(BP + DP)/2 = CP: Discrete global optimisation by concurrent propagation  Download event as icalendar

(Seminars)

13 June 2012

12noon - 1pm

Venue: Room 303.561, City Campus


Department of Computer Science seminar by G Gimel'farb, P Delmas, and R Nicolescu.

Classical discrete global optimisation algorithms: dynamic programming (DP) and belief propagation (BP), built around Bellman's Principle of Optimality, presume well-posed problems with unique solutions. Ill-posed problems, being the most common in practice, are regularised to restore well-posedness. However, typical in a majority of applications heuristic regularisation does not guarantee that a set of multiple solutions for the same optimum is really reduced to a single solution. In the case of an ill-posed problem DP selects an arbitrary solution out of the set, but may not detect the ill-posedness, whereas BP detects the ill-posedness, but may not return the optimal solution.

We propose an alternative, called concurrent propagation (CP) , which combines basic BP and DP ideas and extends DP towards solving both well- and ill-posed problems. The CP determines whether the problem is well- or ill-posed, returns the unique solution of the former, and stores implicitly the entire set of solutions of the latter, while returns the two "most distant" optimal solutions, which can be considered as an envelope of the set. Structural analysis of the set stored could be used eg for developing or improving regularization of the problem. All the three algorithms: BP, CP, and DP - are of the same low time complexity and have similar space complexities. Some advantages of the CP are illustrated in application to the intrinsically ill-posed computational stereovision problem.

Patrice Delmas joined the Department of Computer Science at The University of Auckland in 2001. He holds a PhD from the National Polytechnic Institute Grenoble, France.

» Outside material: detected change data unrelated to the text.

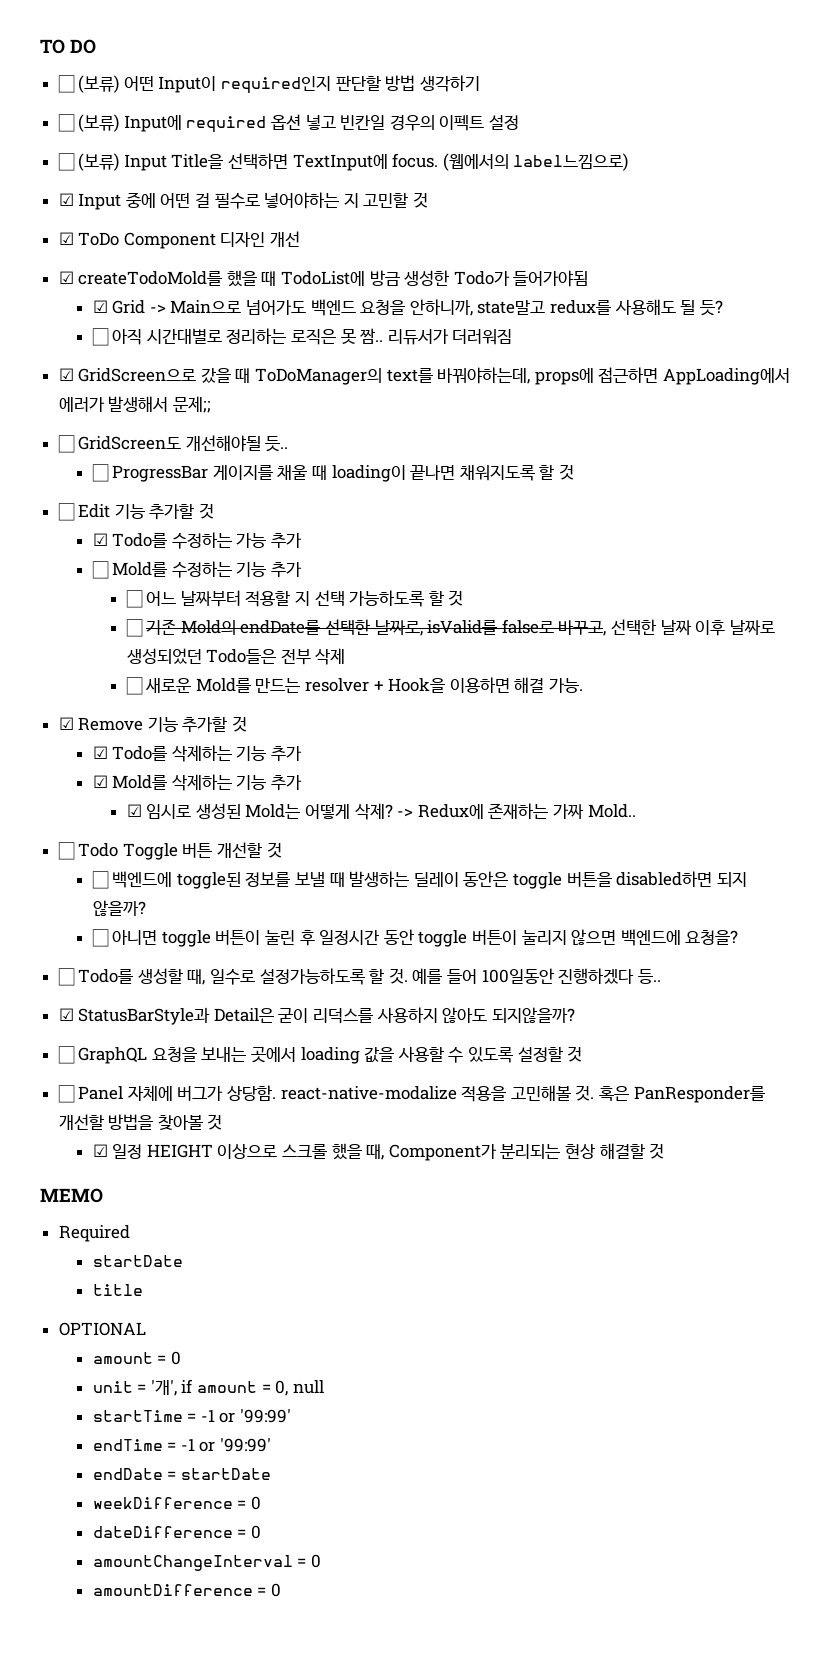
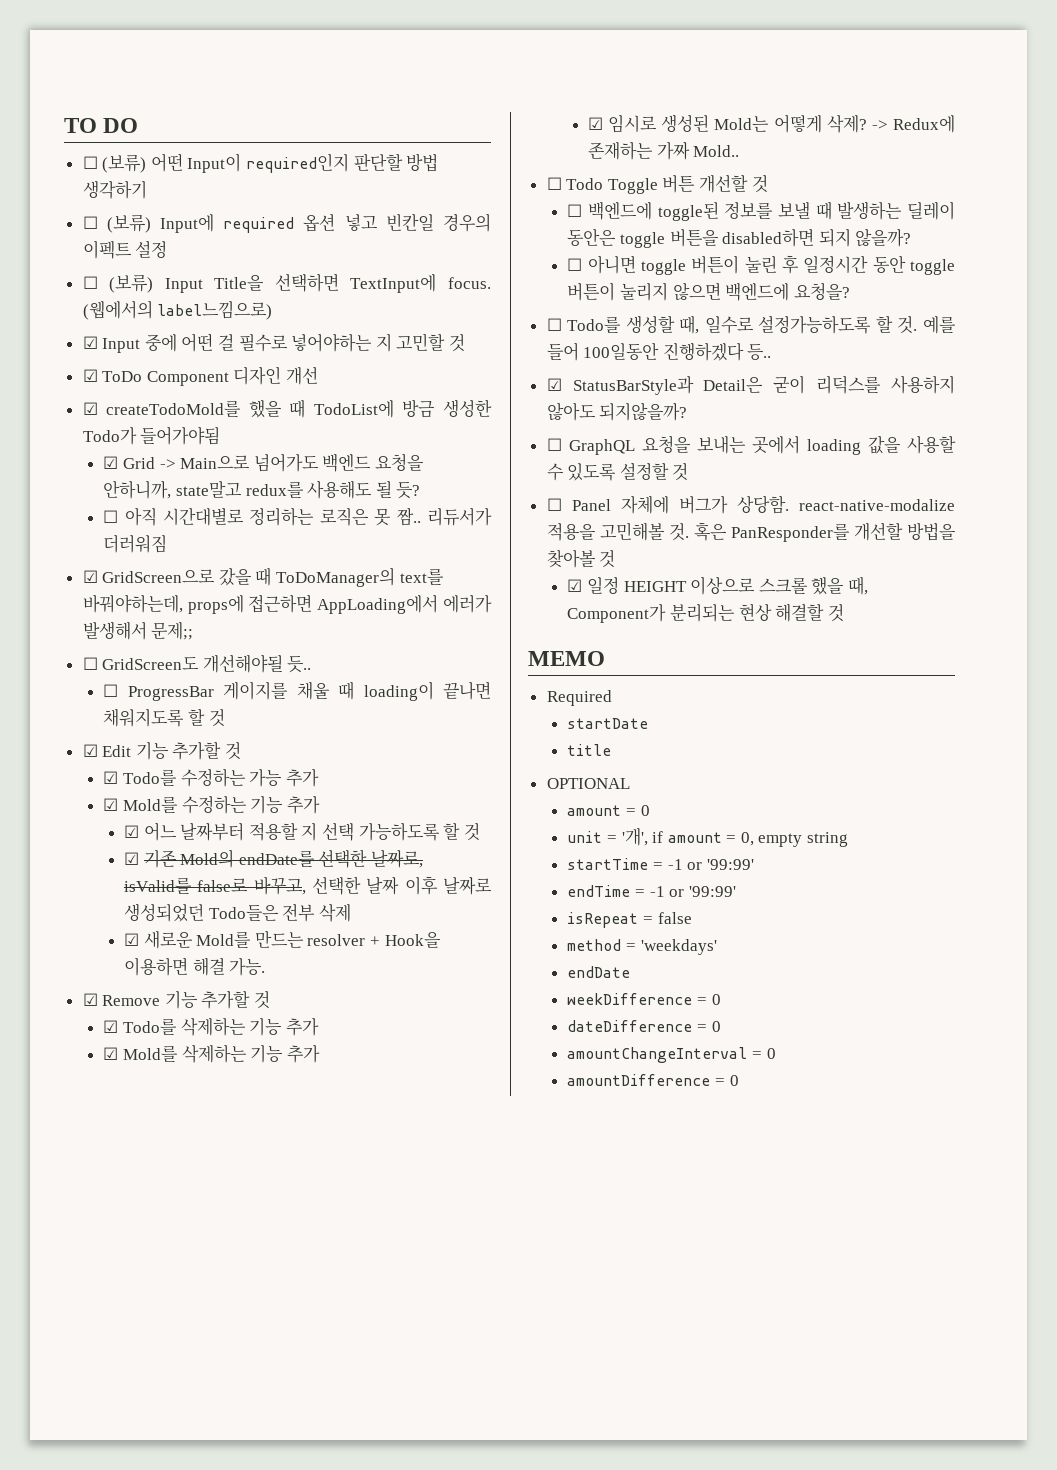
[57,503,75,521] ☐ -> [82,744,98,757] ☑
[91,561,109,579] ☐ -> [103,798,119,811] ☑
[125,590,143,608] ☐ -> [124,825,140,838] ☑
[125,619,143,637] ☐ -> [124,852,140,865] ☑
[125,677,143,695] ☐ -> [124,933,140,946] ☑
[292,1380,324,1394] null -> [758,832,849,847] empty string
(272, 1445) none -> [567,912,692,928] [567,939,717,955] // isRepeat = false // method = 'weekdays'
[167,1468,271,1480] = startDate -> (631, 972) none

He has been a convener for the annual Image and Vision Computing New Zealand Conference in 2006 and 2011, and is a winner of the 2011 $100K Spark Entrepreneurial Challenge award.

Georgy Gimel'farb joined the Department of Computer Science at The University of Auckland in 1997. He holds a PhD from the Institute of Cybernetics of the Academy of Sciences of Ukraine, Kiev, Ukraine, and a DSc (Eng) from the Higher Certifying Commission of the USSR, Moscow. He has been a track (2008) and an area chair (2010) of the biannual IAPR International Conference on Pattern Recognition and is a coorganiser of the biannual Joint IAPR International Workshops on Statistical, Syntactic, and Structural Pattern Recognition (S+SSPR 2012).

Patrice and Georgy are co-founders of Intelligent Vision Systems Lab and (together with John Morris) Photogrammetric Lab at the department,

Radu Nicolescu joined the Department of Computer Science at The University of Auckland in 1994. He holds a Doctor in Mathematics (PhD) from the University of Bucharest, Romania. He is a director of the Communication and Information Technology research group, CITR, and has initiated (together with Michael Dinneen) the Parallel and Distributed Computing research profile. Radu was an invited speaker at the 12th International Conference on Membrane Computing, CMC 2011.